- Problem to work on: Reproduce only what runs from the line containing "none -> <div>将socket注册到选择器上</div>" to the line containing "flex-direction: column ->" in the records below, inclusive. Keep it exact, and keep the pictures out.

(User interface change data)

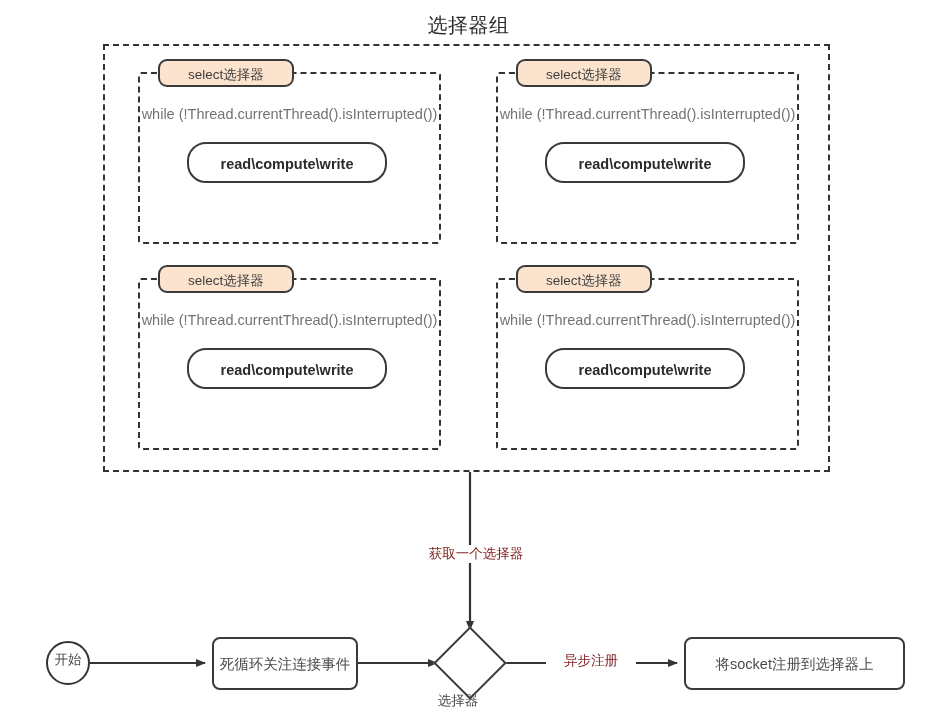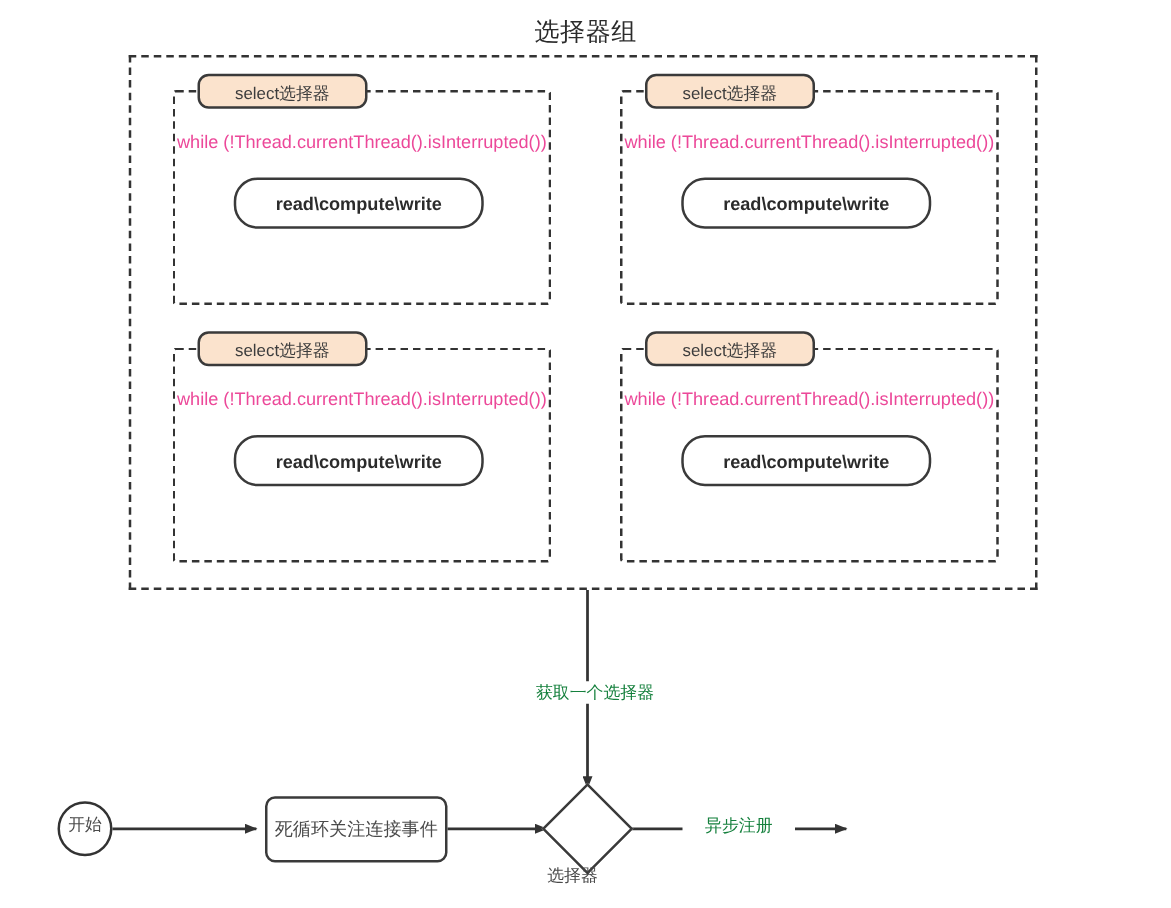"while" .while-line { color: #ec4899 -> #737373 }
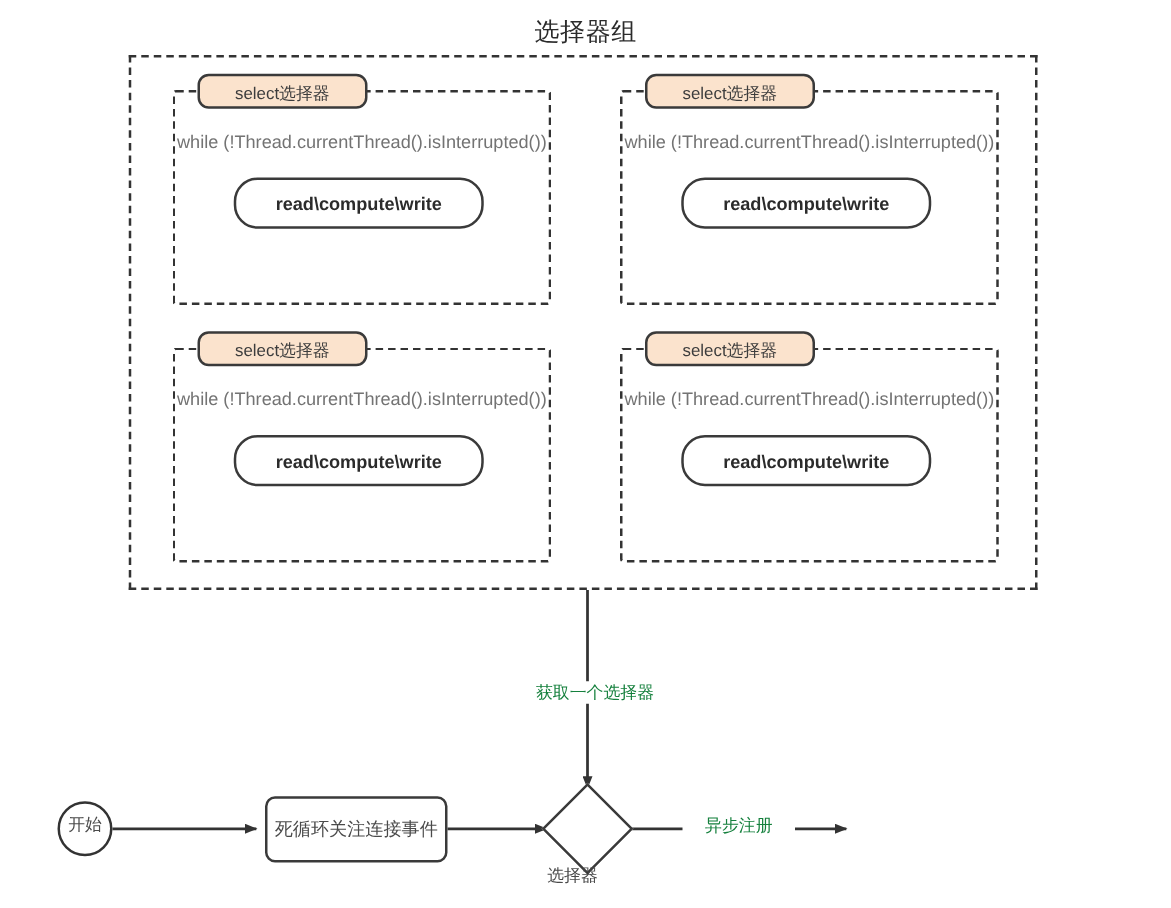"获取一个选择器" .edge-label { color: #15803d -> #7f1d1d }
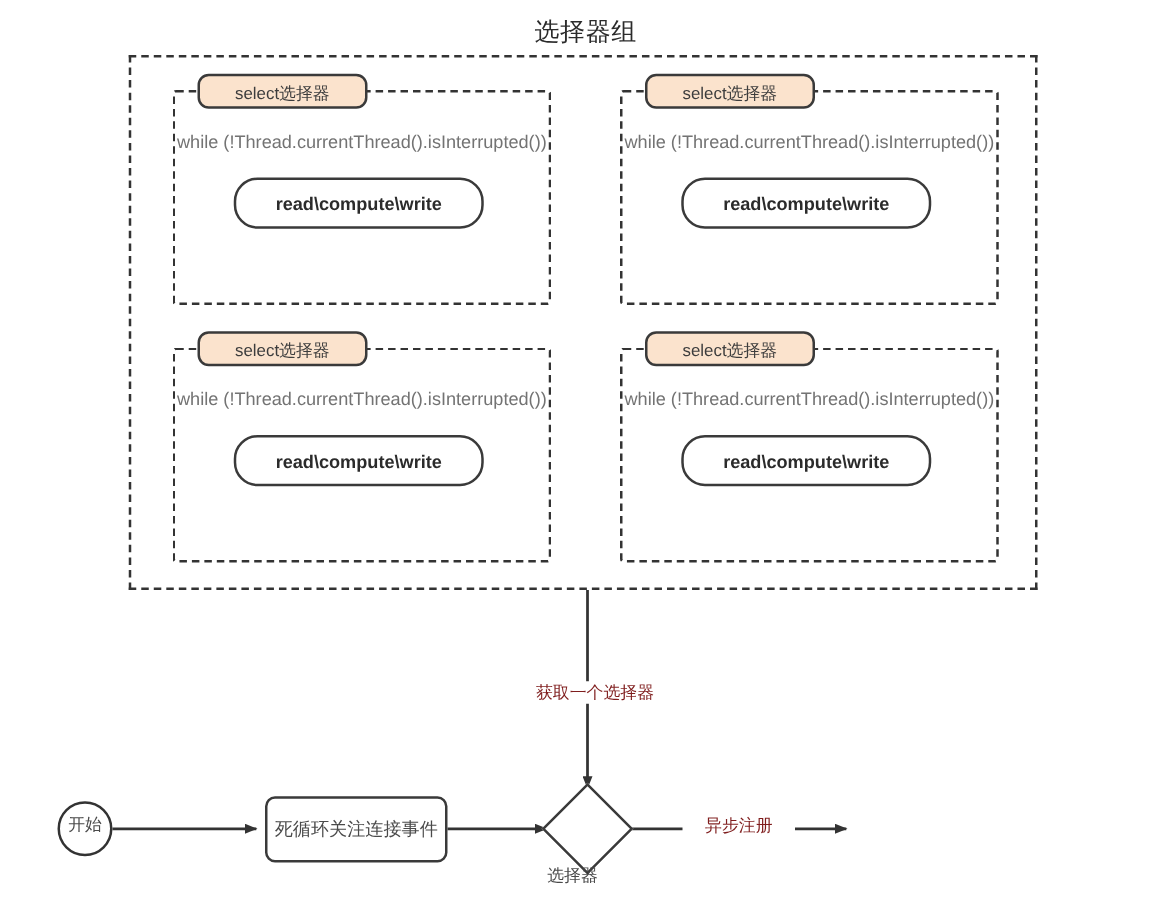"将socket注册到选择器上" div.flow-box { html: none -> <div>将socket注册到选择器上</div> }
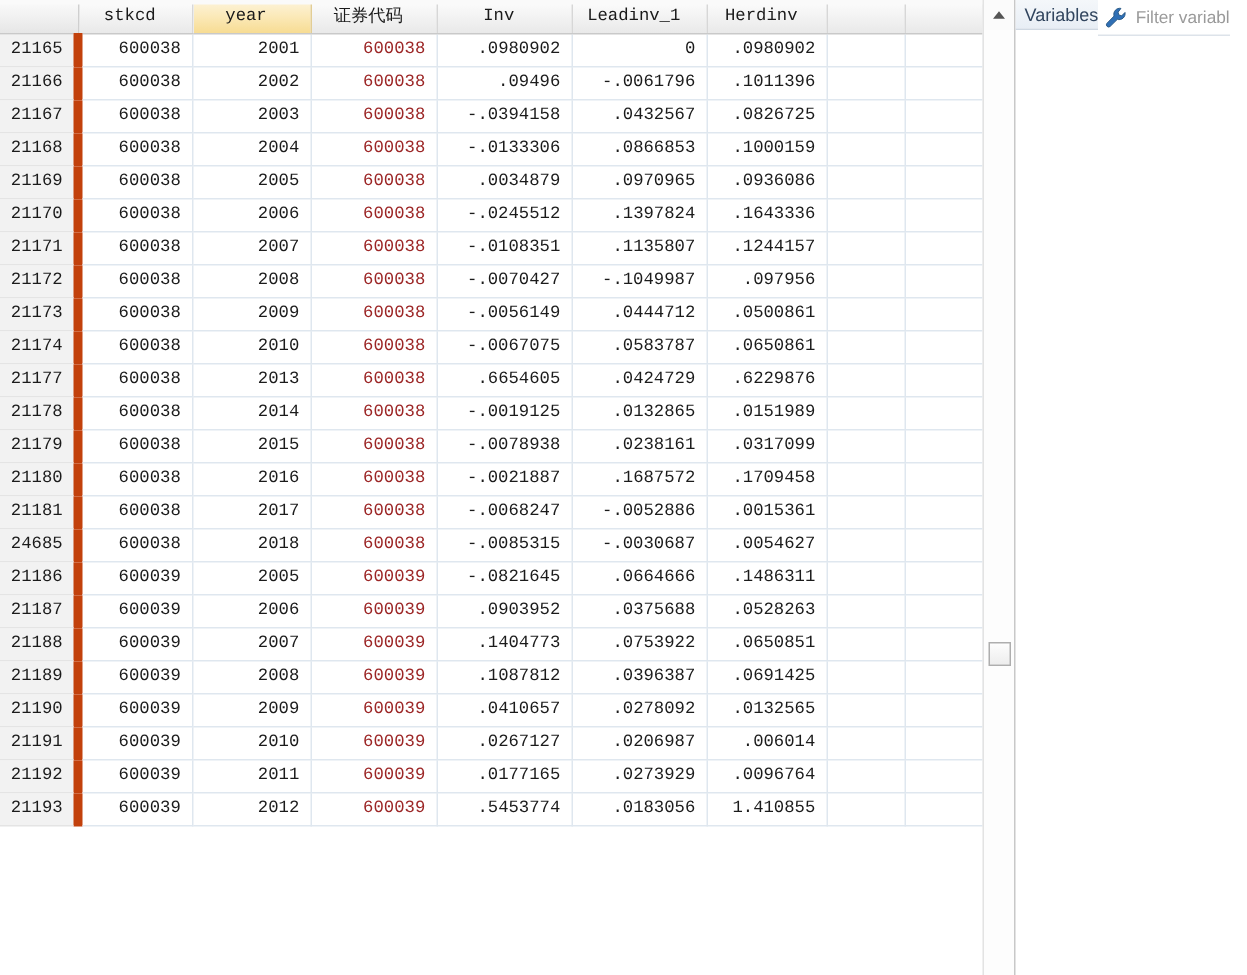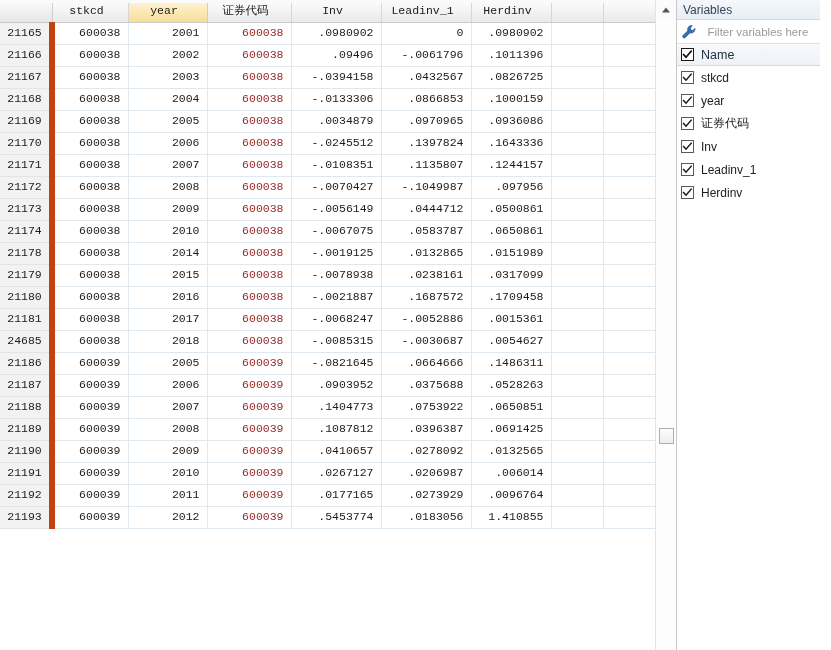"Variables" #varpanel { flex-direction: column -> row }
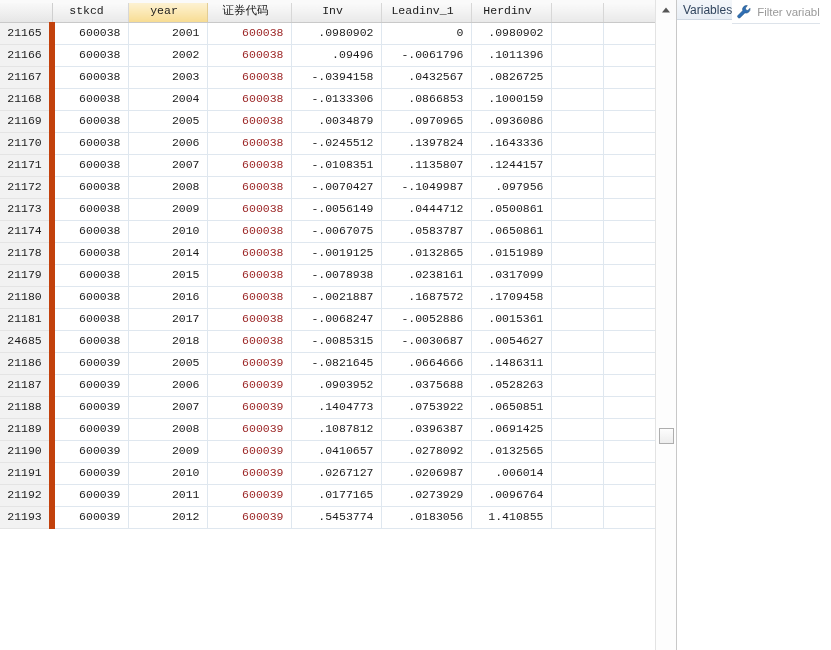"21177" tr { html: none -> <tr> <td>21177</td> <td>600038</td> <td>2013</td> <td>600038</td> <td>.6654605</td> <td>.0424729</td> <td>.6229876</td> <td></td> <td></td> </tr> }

- Finished task:
"将socket注册到选择器上" div.flow-box { html: none -> <div>将socket注册到选择器上</div> }
"Variables" #varpanel { flex-direction: column -> row }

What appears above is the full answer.